▶ **PROBLEM DETAILS**
Copy every entry as is. Leave images out.

▶ **ENTRIES SHOWN**
'''

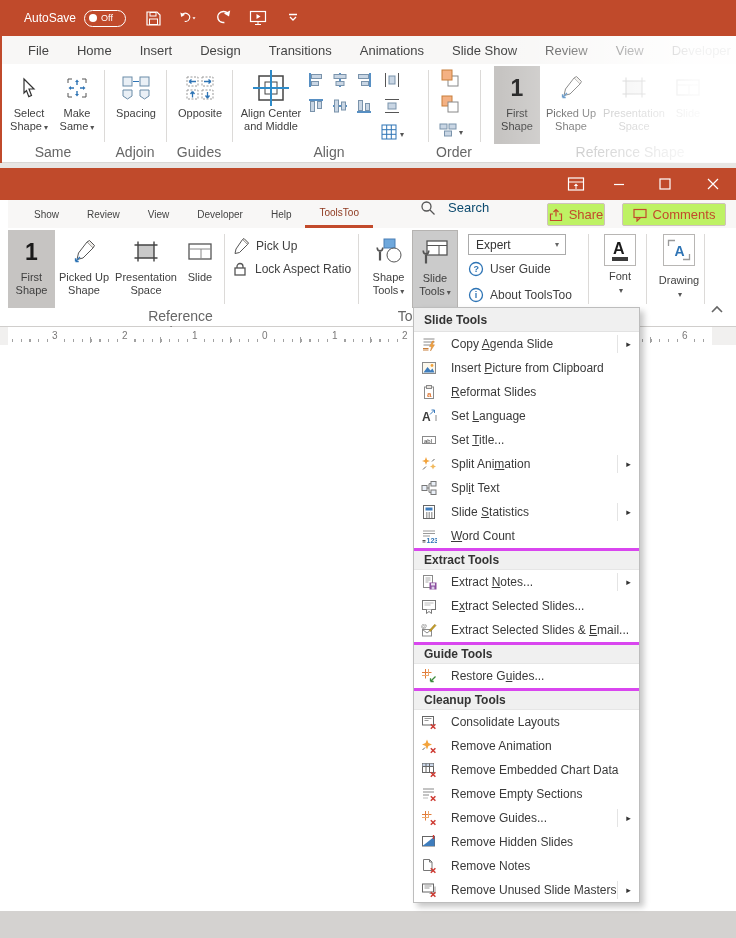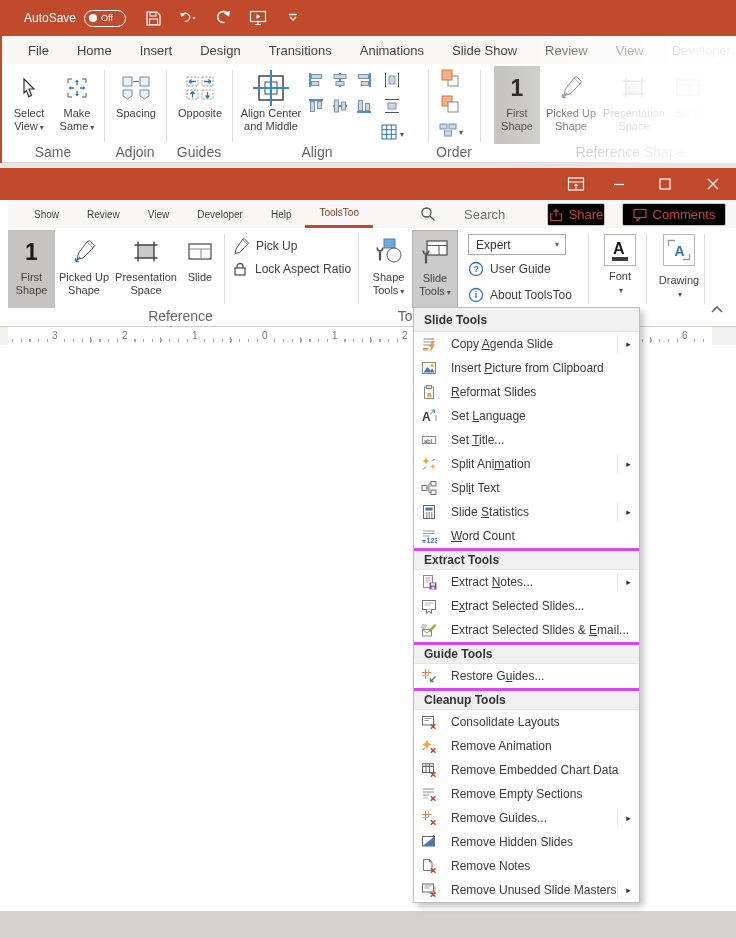--- a/index.html
+++ b/index.html
@@ -283,7 +283,7 @@
           <polygon points="6,2 16,12 11,12 13.5,18.5 10.8,19.6 8.5,13.5 6,16" fill="#fff" stroke="#333" stroke-width="1.2"></polygon>
         </svg>
       </span>
-    <span class="bl"><span>Select View</span><span class="caret-dn"></span></span>
+    <span class="bl"><span>Select Shape</span><span class="caret-dn"></span></span>
   </div>
   <div class="bigbtn" style="left:54px;width:46px">
     <span class="ic">

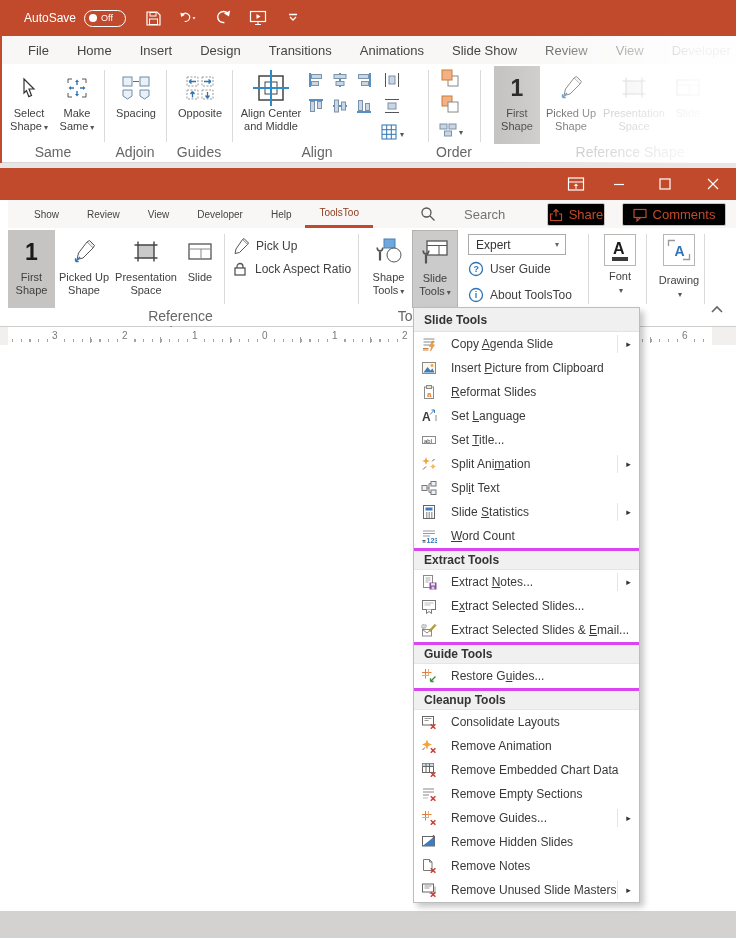--- a/index.html
+++ b/index.html
@@ -420,7 +420,7 @@
       </svg>
       <span class="caret-dn"></span>
     </div>
-  <div class="glabel" style="left:222px;width:190px">Align</div>
+  <div class="glabel" style="left:234px;width:190px">Align</div>
   <div class="gdiv" style="left:428px"></div>
 
   <div class="mini" style="left:440px;top:4px">

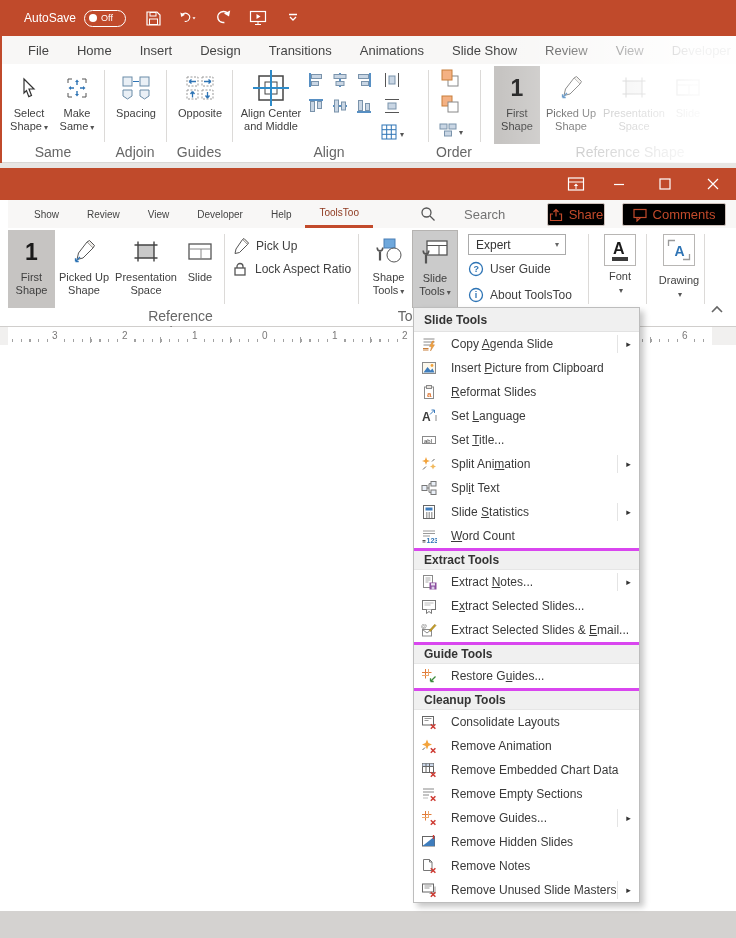--- a/index.html
+++ b/index.html
@@ -49,7 +49,7 @@
   #w2-tabs{position:absolute;left:8px;top:200px;width:736px;height:28px;background:#F8F7F6;
     display:flex;align-items:center;padding-left:12px;font-size:10px;color:#444}
   .tab.active{color:#8E3A20;font-weight:normal;border-bottom:3px solid var(--accent);padding-top:3px}
-  #search{position:absolute;left:420px;top:200px;height:28px;display:flex;align-items:center;gap:28px;font-size:13px;color:#737373}
+  #search{position:absolute;left:420px;top:200px;height:28px;display:flex;align-items:flex-start;gap:12px;font-size:13px;color:#0c4a6e}
   .actbtn{position:absolute;top:203px;height:23px;border:1px solid #CFC2BC;border-radius:2px;background:#000000;
     display:flex;align-items:center;justify-content:center;gap:6px;color:var(--accent);font-size:13px}
 

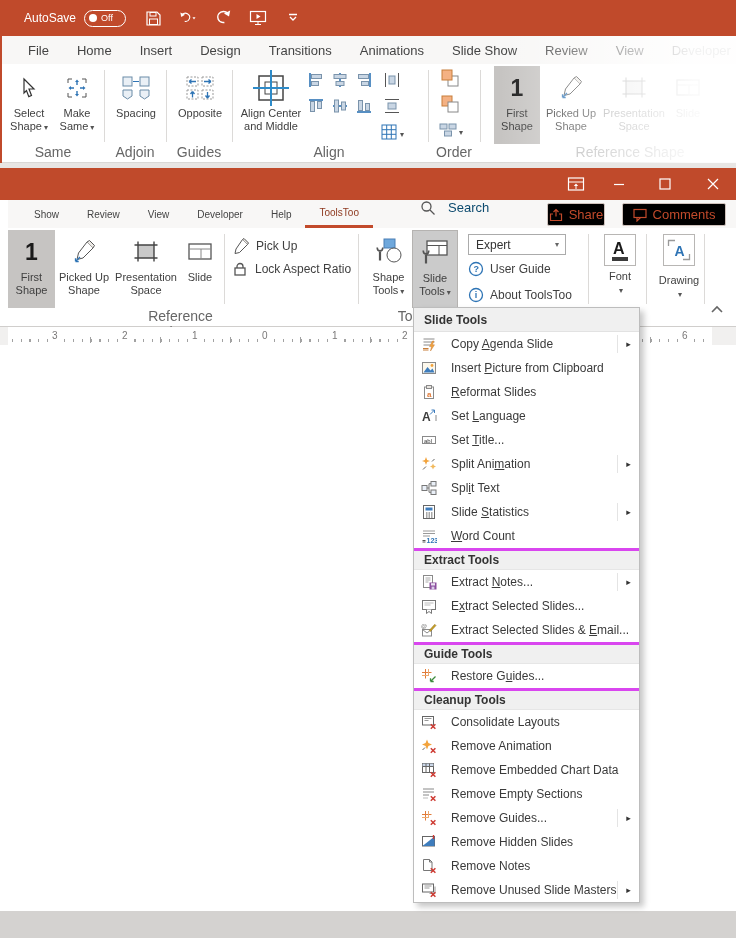--- a/index.html
+++ b/index.html
@@ -50,7 +50,7 @@
     display:flex;align-items:center;padding-left:12px;font-size:10px;color:#444}
   .tab.active{color:#8E3A20;font-weight:normal;border-bottom:3px solid var(--accent);padding-top:3px}
   #search{position:absolute;left:420px;top:200px;height:28px;display:flex;align-items:flex-start;gap:12px;font-size:13px;color:#0c4a6e}
-  .actbtn{position:absolute;top:203px;height:23px;border:1px solid #CFC2BC;border-radius:2px;background:#000000;
+  .actbtn{position:absolute;top:203px;height:23px;border:1px solid #CFC2BC;border-radius:2px;background:#bef264;
     display:flex;align-items:center;justify-content:center;gap:6px;color:var(--accent);font-size:13px}
 
   #w2-ribbon{position:absolute;left:0;top:228px;width:736px;height:99px;background:#fff;border-bottom:1px solid #D0CECC}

'''

▶ **RESULT OF THIS EXERCISE**
--- a/index.html
+++ b/index.html
@@ -283,7 +283,7 @@
           <polygon points="6,2 16,12 11,12 13.5,18.5 10.8,19.6 8.5,13.5 6,16" fill="#fff" stroke="#333" stroke-width="1.2"></polygon>
         </svg>
       </span>
-    <span class="bl"><span>Select View</span><span class="caret-dn"></span></span>
+    <span class="bl"><span>Select Shape</span><span class="caret-dn"></span></span>
   </div>
   <div class="bigbtn" style="left:54px;width:46px">
     <span class="ic">

--- a/index.html
+++ b/index.html
@@ -420,7 +420,7 @@
       </svg>
       <span class="caret-dn"></span>
     </div>
-  <div class="glabel" style="left:222px;width:190px">Align</div>
+  <div class="glabel" style="left:234px;width:190px">Align</div>
   <div class="gdiv" style="left:428px"></div>
 
   <div class="mini" style="left:440px;top:4px">

--- a/index.html
+++ b/index.html
@@ -49,7 +49,7 @@
   #w2-tabs{position:absolute;left:8px;top:200px;width:736px;height:28px;background:#F8F7F6;
     display:flex;align-items:center;padding-left:12px;font-size:10px;color:#444}
   .tab.active{color:#8E3A20;font-weight:normal;border-bottom:3px solid var(--accent);padding-top:3px}
-  #search{position:absolute;left:420px;top:200px;height:28px;display:flex;align-items:center;gap:28px;font-size:13px;color:#737373}
+  #search{position:absolute;left:420px;top:200px;height:28px;display:flex;align-items:flex-start;gap:12px;font-size:13px;color:#0c4a6e}
   .actbtn{position:absolute;top:203px;height:23px;border:1px solid #CFC2BC;border-radius:2px;background:#000000;
     display:flex;align-items:center;justify-content:center;gap:6px;color:var(--accent);font-size:13px}
 

--- a/index.html
+++ b/index.html
@@ -50,7 +50,7 @@
     display:flex;align-items:center;padding-left:12px;font-size:10px;color:#444}
   .tab.active{color:#8E3A20;font-weight:normal;border-bottom:3px solid var(--accent);padding-top:3px}
   #search{position:absolute;left:420px;top:200px;height:28px;display:flex;align-items:flex-start;gap:12px;font-size:13px;color:#0c4a6e}
-  .actbtn{position:absolute;top:203px;height:23px;border:1px solid #CFC2BC;border-radius:2px;background:#000000;
+  .actbtn{position:absolute;top:203px;height:23px;border:1px solid #CFC2BC;border-radius:2px;background:#bef264;
     display:flex;align-items:center;justify-content:center;gap:6px;color:var(--accent);font-size:13px}
 
   #w2-ribbon{position:absolute;left:0;top:228px;width:736px;height:99px;background:#fff;border-bottom:1px solid #D0CECC}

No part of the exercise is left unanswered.